(Revision comparison data)
┌──
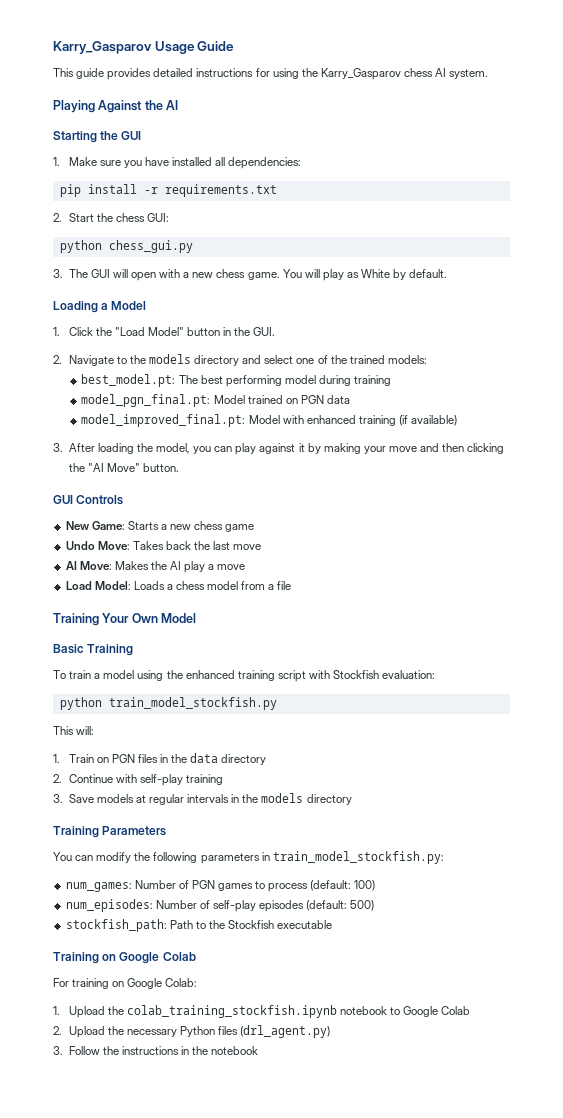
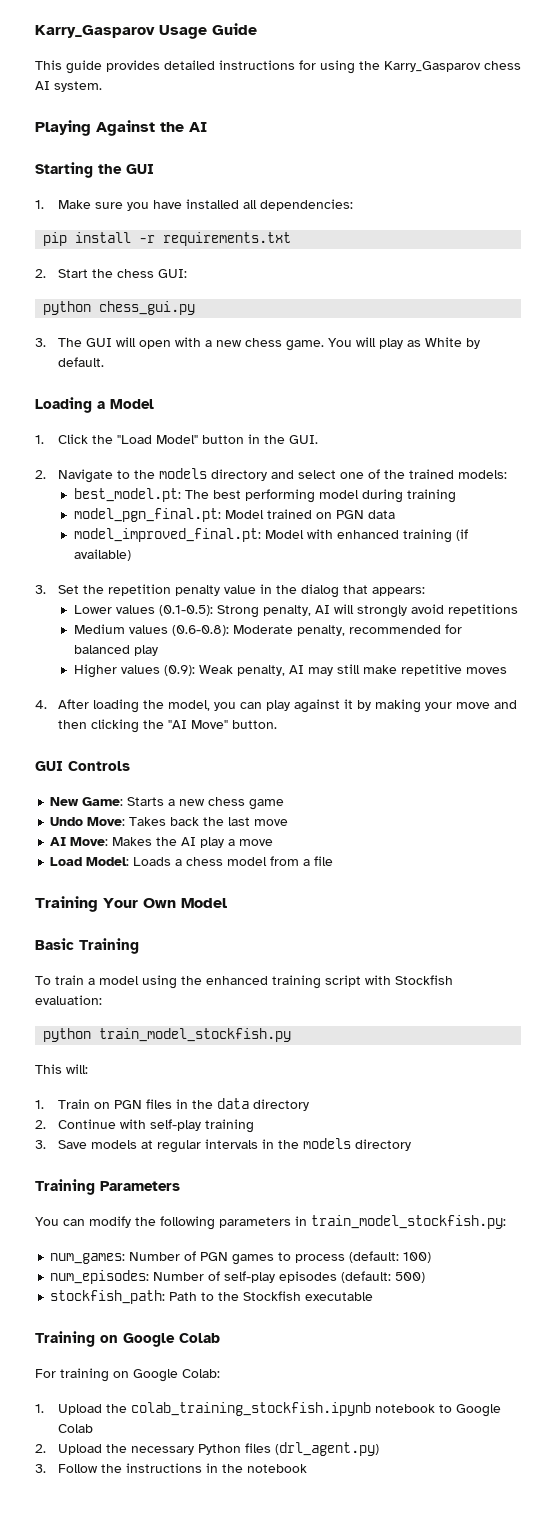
- 3. After loading the model, you can play against it by making your move and then clicking the "AI Move" button.
+ 3. Set the repetition penalty value in the dialog that appears:
+ Lower values (0.1-0.5): Strong penalty, AI will strongly avoid repetitions
+ Medium values (0.6-0.8): Moderate penalty, recommended for balanced play
+ Higher values (0.9): Weak penalty, AI may still make repetitive moves
+ 4. After loading the model, you can play against it by making your move and then clicking the "AI Move" button.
└──
Exercise goal - In the entries above, take the line containing "strongly avoid repetitions" and each later line through the last, and repeat them exactly. Output nothing else.

Expected answer -
+ Lower values (0.1-0.5): Strong penalty, AI will strongly avoid repetitions
+ Medium values (0.6-0.8): Moderate penalty, recommended for balanced play
+ Higher values (0.9): Weak penalty, AI may still make repetitive moves
+ 4. After loading the model, you can play against it by making your move and then clicking the "AI Move" button.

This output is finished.